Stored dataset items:
------------------------------------------------------------

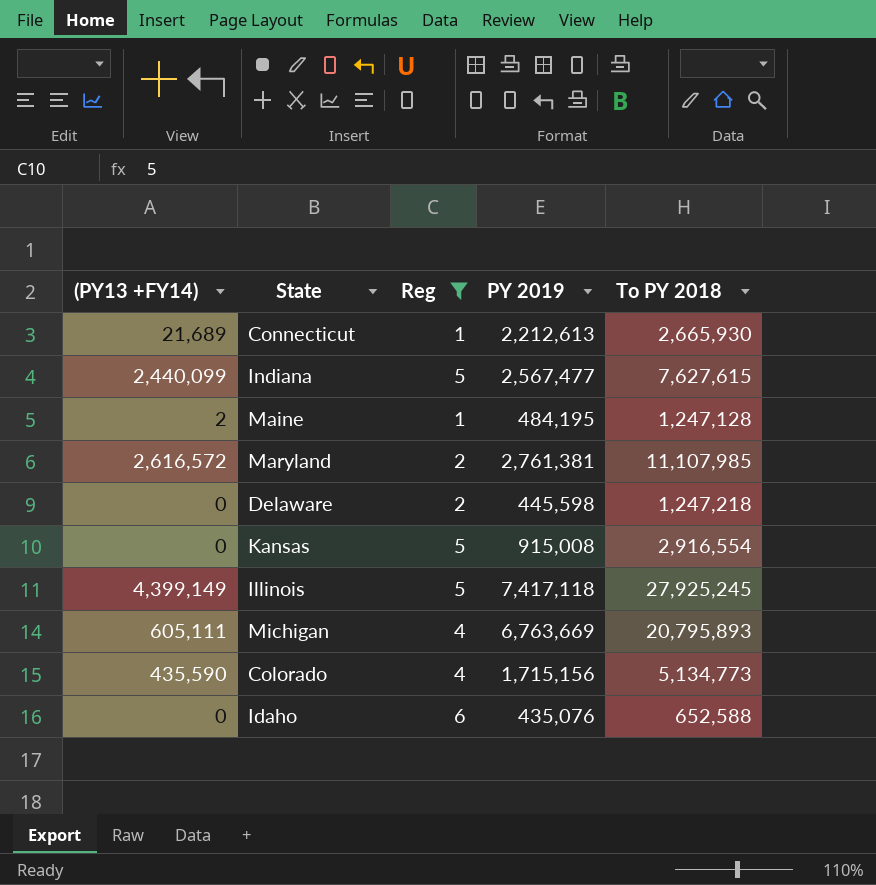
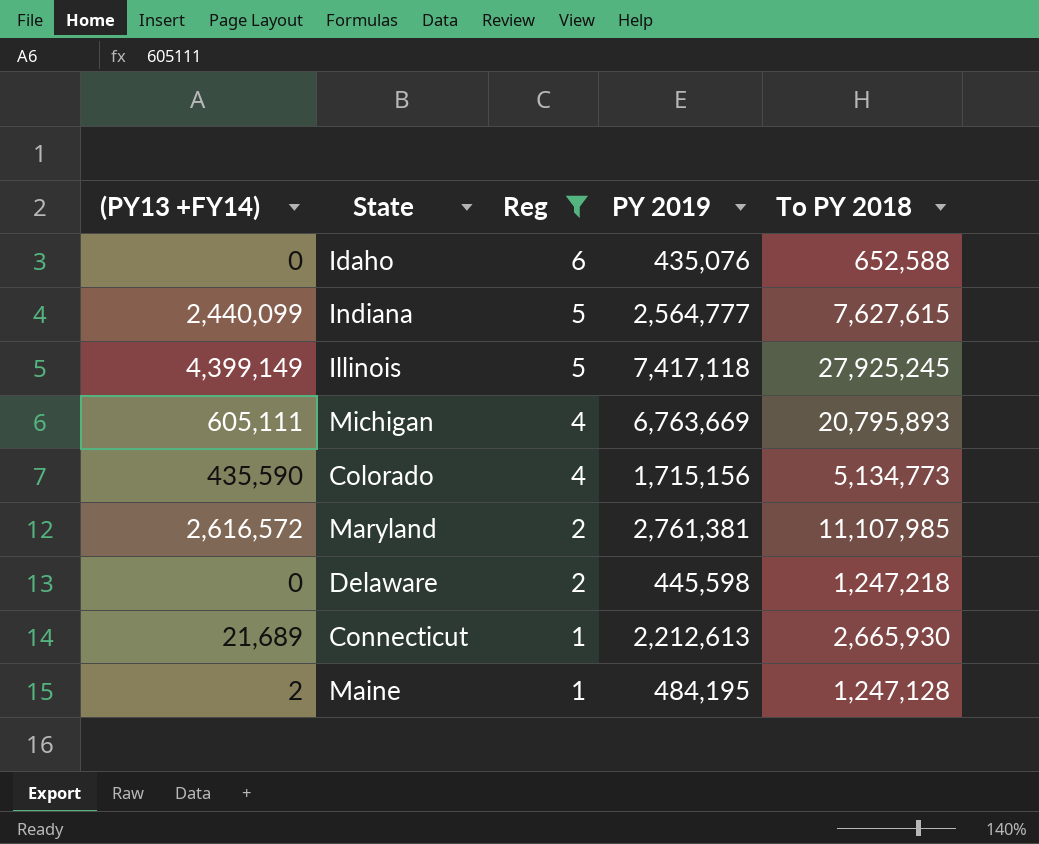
row order: none -> Reg descending
row Kansas: 0 | 5 | 915,008 | 2,916,554 -> none
Indiana | PY 2019: 2,567,477 -> 2,564,777

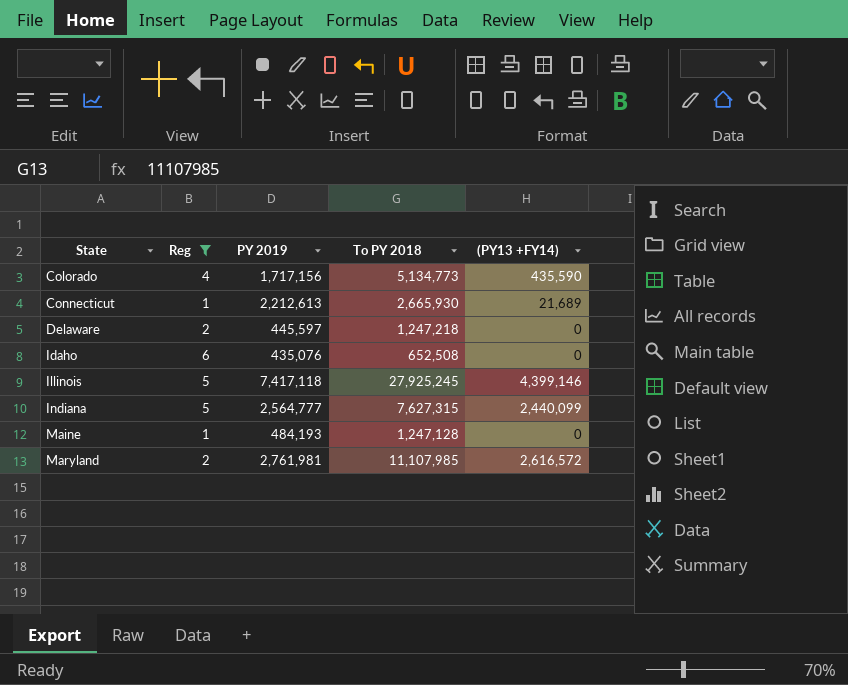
row order: Reg descending -> State ascending
column (PY13 +FY14) | position: 1 -> 5
row Michigan: 605,111 | 4 | 6,763,669 | 20,795,893 -> none
Colorado | PY 2019: 1,715,156 -> 1,717,156
Delaware | PY 2019: 445,598 -> 445,597
Idaho | To PY 2018: 652,588 -> 652,508
Illinois | (PY13 +FY14): 4,399,149 -> 4,399,146
Indiana | To PY 2018: 7,627,615 -> 7,627,315
Maine | PY 2019: 484,195 -> 484,193
Maine | (PY13 +FY14): 2 -> 0
Maryland | PY 2019: 2,761,381 -> 2,761,981

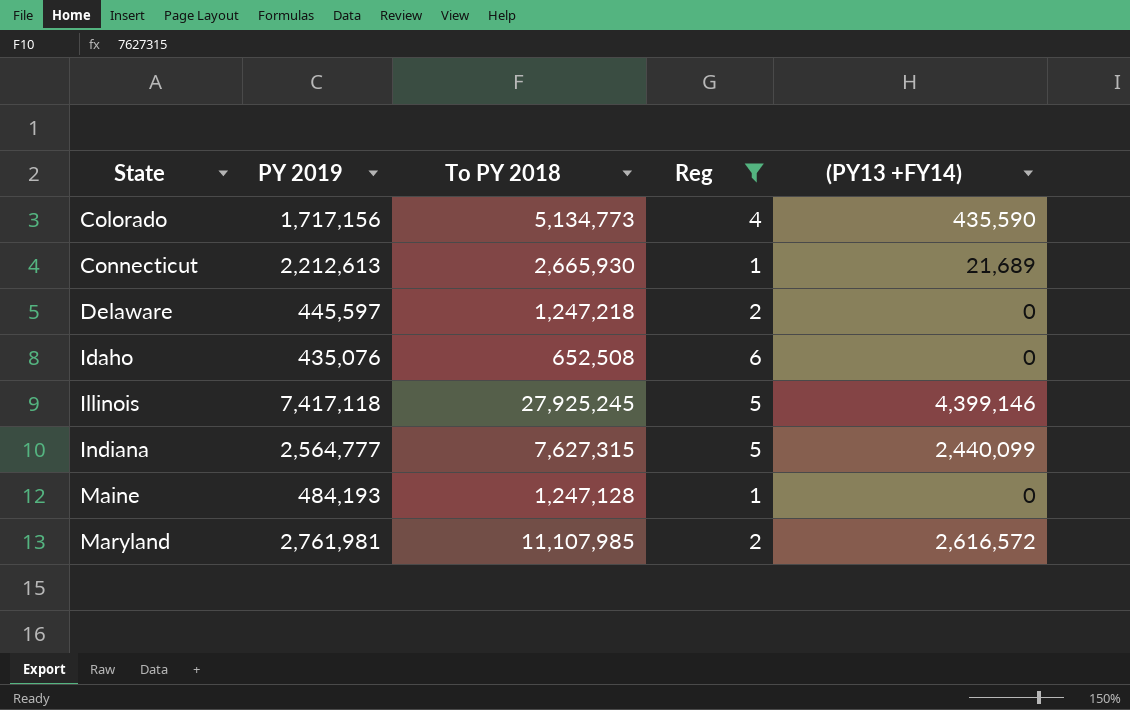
column Reg | position: 2 -> 4

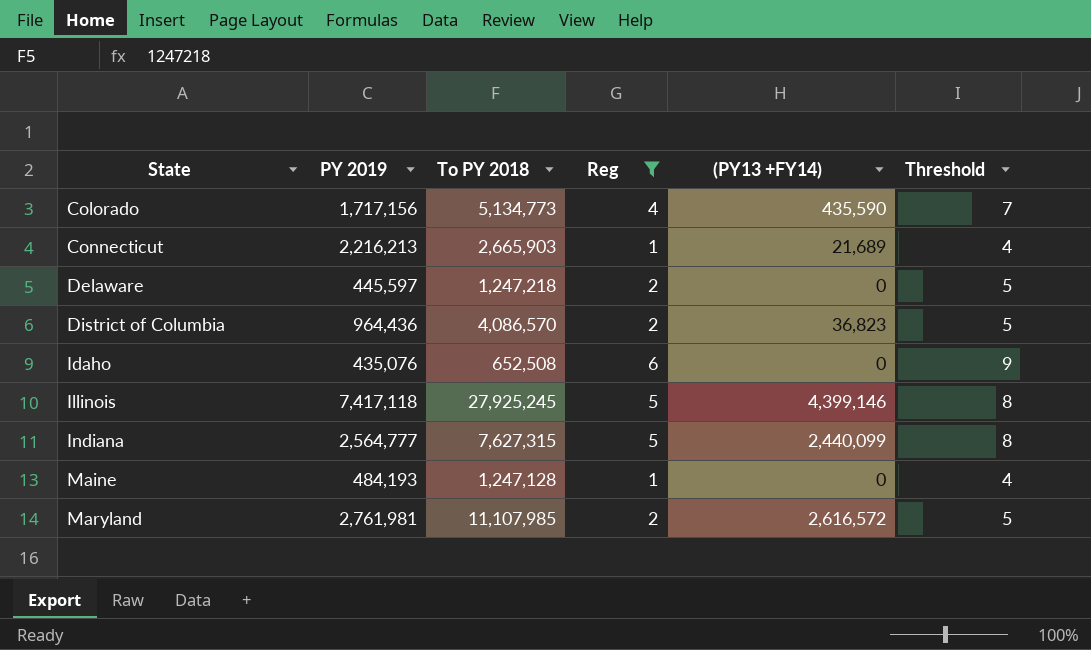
column Threshold | formula: none -> [Reg] + 3
Connecticut | PY 2019: 2,212,613 -> 2,216,213
Connecticut | To PY 2018: 2,665,930 -> 2,665,903
row District of Columbia: none -> 964,436 | 4,086,570 | 2 | 36,823 | 5

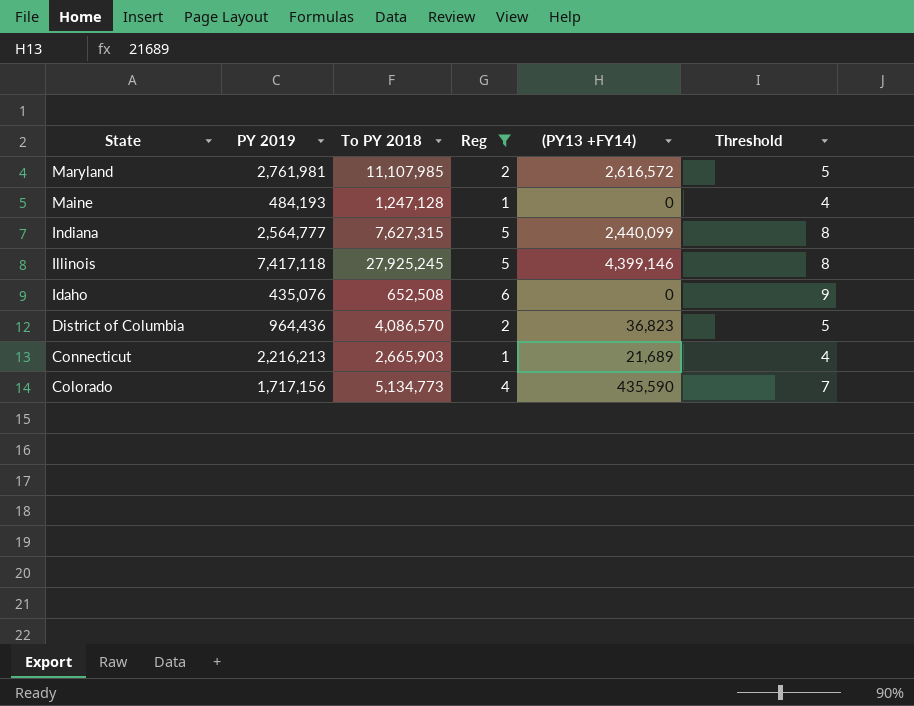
row order: State ascending -> State descending
row Delaware: 445,597 | 1,247,218 | 2 | 0 | 5 -> none

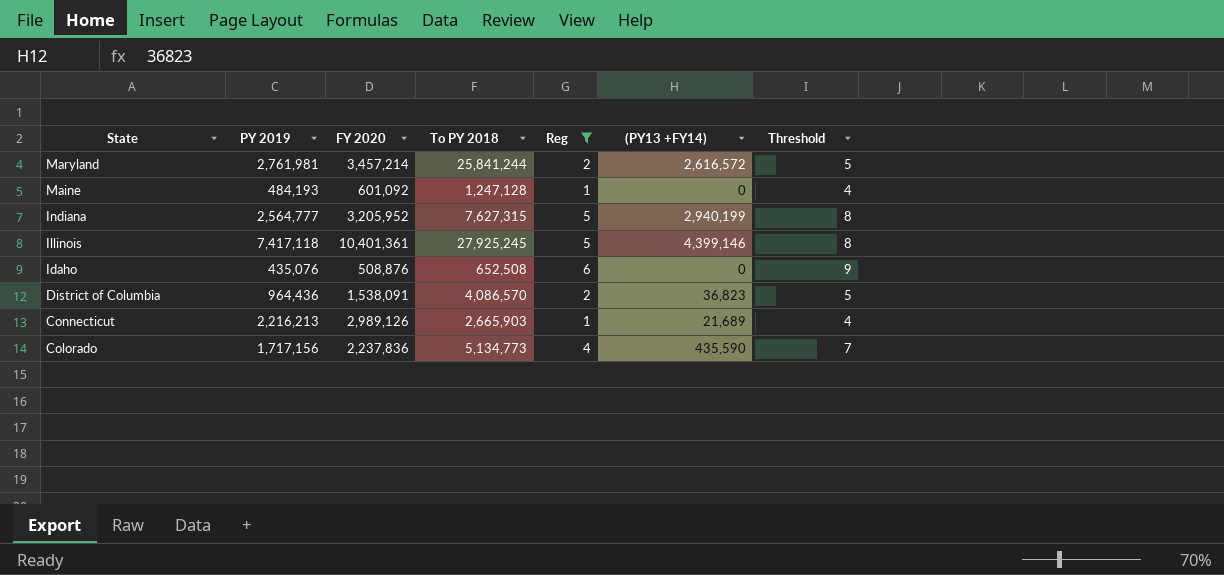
column FY 2020 | position: none -> 3
Maryland | To PY 2018: 11,107,985 -> 25,841,244
Indiana | (PY13 +FY14): 2,440,099 -> 2,940,199

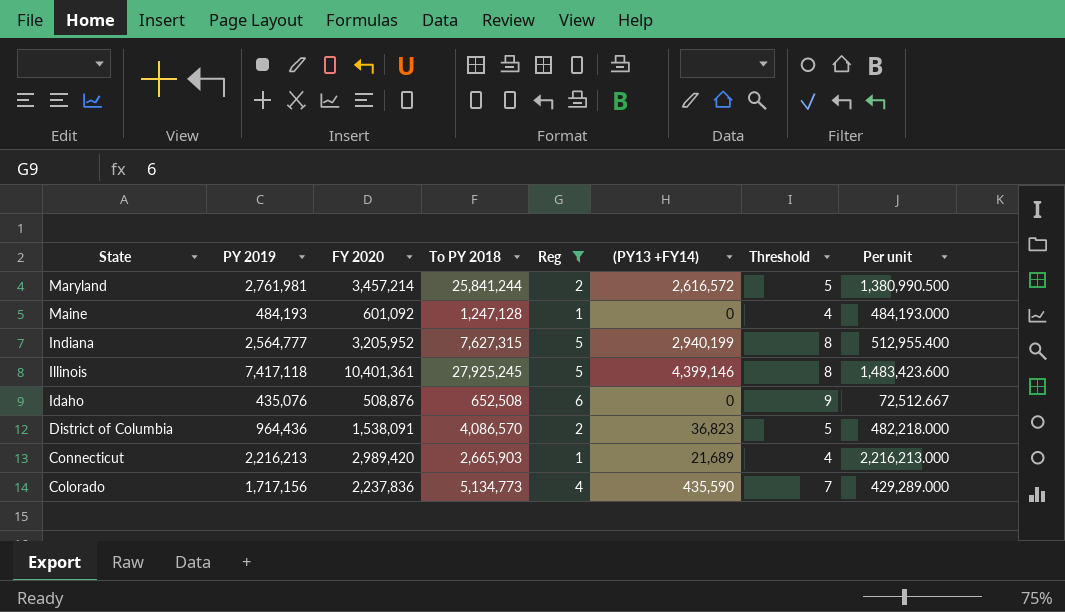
column Per unit | formula: none -> [PY 2019] / [Reg]
Connecticut | FY 2020: 2,989,126 -> 2,989,420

------------------------------------------------------------

Your answer must be every line from the entries that contains the string "Maryland", copied as it stands.

Maryland | PY 2019: 2,761,381 -> 2,761,981
Maryland | To PY 2018: 11,107,985 -> 25,841,244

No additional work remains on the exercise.